Amy and Barbara are separately researching the question of what very rich people like to drink. They are both working from the same data set. An instance in this data set is a person. There are three attributes:

• 1. The make of the most expensive car the person owns.
• 2. Whether or not the person owns a yacht.
• 3. The person's favorite beverage.
Amy divides the beverages into two categories: alcoholic and non-alcoholic. She then applies the Naive Bayes algorithm to predict the category of drink for an individual with the predicitive values "Owns a BMW" and "Owns a yacht." The result of her calculation is that, given that a person owns a BMW and a yacht, the probability is more than 90 per cent that his/her favorite drink is non-alcoholic.

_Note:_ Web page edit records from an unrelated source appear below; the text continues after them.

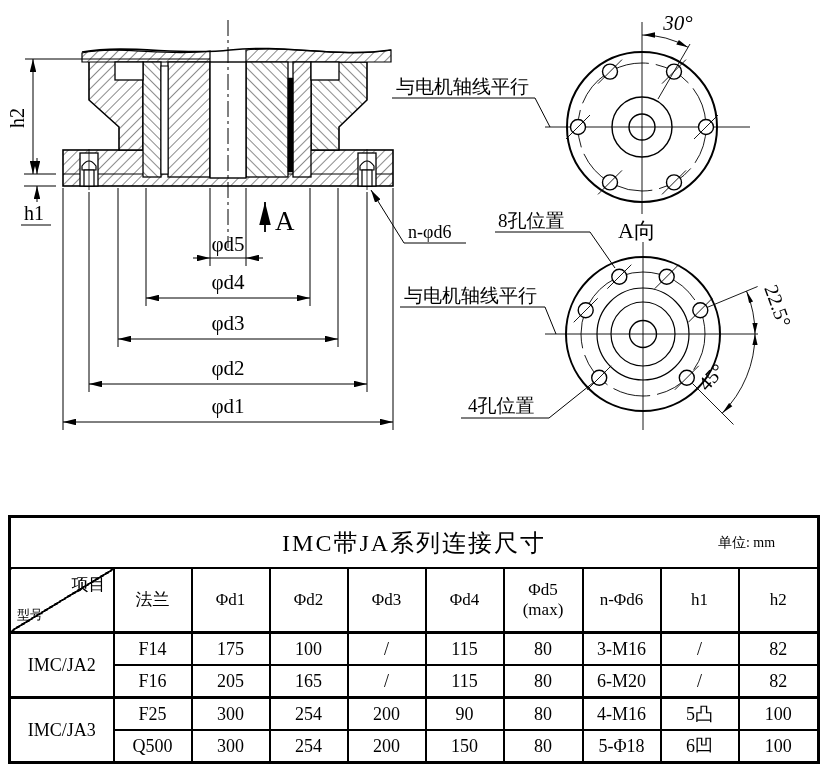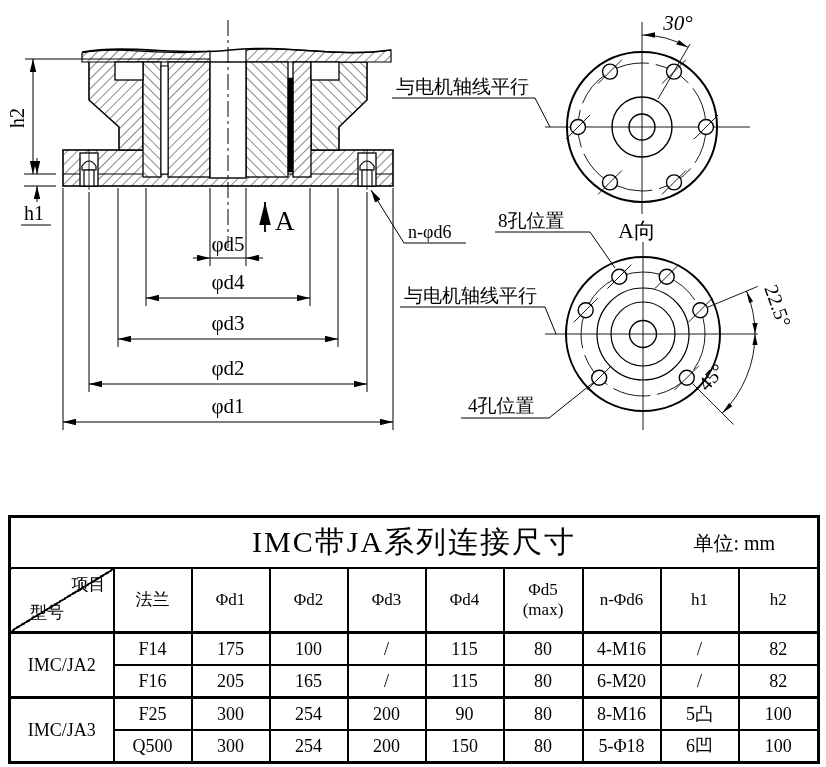--- a/index.html
+++ b/index.html
@@ -7,30 +7,30 @@
          font-family:"Liberation Serif", serif;color:#000;}
   .sheet svg{position:absolute;top:0;left:0;}
   svg text{fill:#000;font-family:"Liberation Serif", serif;}
   
   .dim-table{position:absolute;top:515px;left:8px;width:809px;border-collapse:collapse;
              table-layout:fixed;background:#fff;}
   .dim-table td{border:2px solid #000;text-align:center;vertical-align:middle;
                 font-size:18px;padding:0;overflow:hidden;}
   .dim-table{border:3px solid #000;}
   .title-row td{border-bottom:2px solid #000;height:49px;position:relative;}
-  .table-title{font-size:30px;letter-spacing:2px;}
-  .unit-label{position:absolute;right:42px;top:50%;transform:translateY(-50%);font-size:20px;}
+  .table-title{font-size:24px;letter-spacing:2px;}
+  .unit-label{position:absolute;right:42px;top:50%;transform:translateY(-50%);font-size:14px;}
   .header-row td{height:62px;font-size:17px;line-height:1.15;}
   .data-row td{height:30px;}
   .group-start td{border-top:3px solid #000;}
   .corner-cell{position:relative;background:
      linear-gradient(to bottom right, transparent calc(50% - 1px), #000 calc(50% - 1px),
                      #000 calc(50% + 1px), transparent calc(50% + 1px));}
   .corner-top{position:absolute;top:6px;right:7px;font-size:17px;text-align:right;}
-  .corner-bottom{position:absolute;bottom:8px;left:19px;font-size:17px;}
+  .corner-bottom{position:absolute;bottom:8px;left:6px;font-size:13px;}
 </style>
 </head>
 <body>
 
 <div class="sheet">
 
 <svg width="826" height="505" viewBox="0 0 826 505">
   <defs>
     <pattern id="hp1" patternUnits="userSpaceOnUse" width="7" height="7" patternTransform="rotate(45)">
       <rect width="7" height="7" fill="#fff"></rect>
@@ -261,21 +261,21 @@
     <td>h2</td>
   </tr>
   <tr class="data-row group-start">
     <td rowspan="2">IMC/JA2</td>
     <td>F14</td>
     <td>175</td>
     <td>100</td>
     <td>/</td>
     <td>115</td>
     <td>80</td>
-    <td>4-M16</td>
+    <td>3-M16</td>
     <td>/</td>
     <td>82</td>
   </tr>
   <tr class="data-row">
     <td>F16</td>
     <td>205</td>
     <td>165</td>
     <td>/</td>
     <td>115</td>
     <td>80</td>
@@ -284,21 +284,21 @@
     <td>82</td>
   </tr>
   <tr class="data-row group-start">
     <td rowspan="2">IMC/JA3</td>
     <td>F25</td>
     <td>300</td>
     <td>254</td>
     <td>200</td>
     <td>90</td>
     <td>80</td>
-    <td>8-M16</td>
+    <td>4-M16</td>
     <td>5凸</td>
     <td>100</td>
   </tr>
   <tr class="data-row">
     <td>Q500</td>
     <td>300</td>
     <td>254</td>
     <td>200</td>
     <td>150</td>
     <td>80</td>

Barbara divides the beverages into two categories: champagne and everything else. She applied Naive Bayes in the same way. The results of her calculation is that, given that a person owns a BMW and a yacht, the probability is more than 90 per cent that his/her favorite drink is champagne.

Describe a data set that supports both of these conclusions. (The kind of "description" you're looking for would be something like, "There are 100 instances of people who own a BMW, own a yacht and drink champagne; 3 instances of people who don't own a BMW, own a yacht, and drink beer;" etc.)

### Problem 2

A. Let D be a data set with three predictive attributes: P, Q, and R and one classification attributes C. Attributes P, Q, and C are Boolean. Attribute R has three values: 1, 2, and 3. The data is as follows

P Q R C Number of
instances.
Y Y 1 N 20
Y Y 2 Y 1
Y Y 3 Y 2
Y N 1 Y 8
Y N 2 Y 2
Y N 3 Y 0
N Y 1 N 12
N Y 2 Y 2
N Y 3 Y 1
N N 1 Y 25
N N 2 Y 1
N N 3 Y 4

Trace the execution of the ID3 algorithm, and show the decision tree that it outputs. At each stage, you should compute the average entropy AVG\_ENTROPY(A,C,T) for each attribute A. (The book calls this "Remainder(A)" (p. 660).)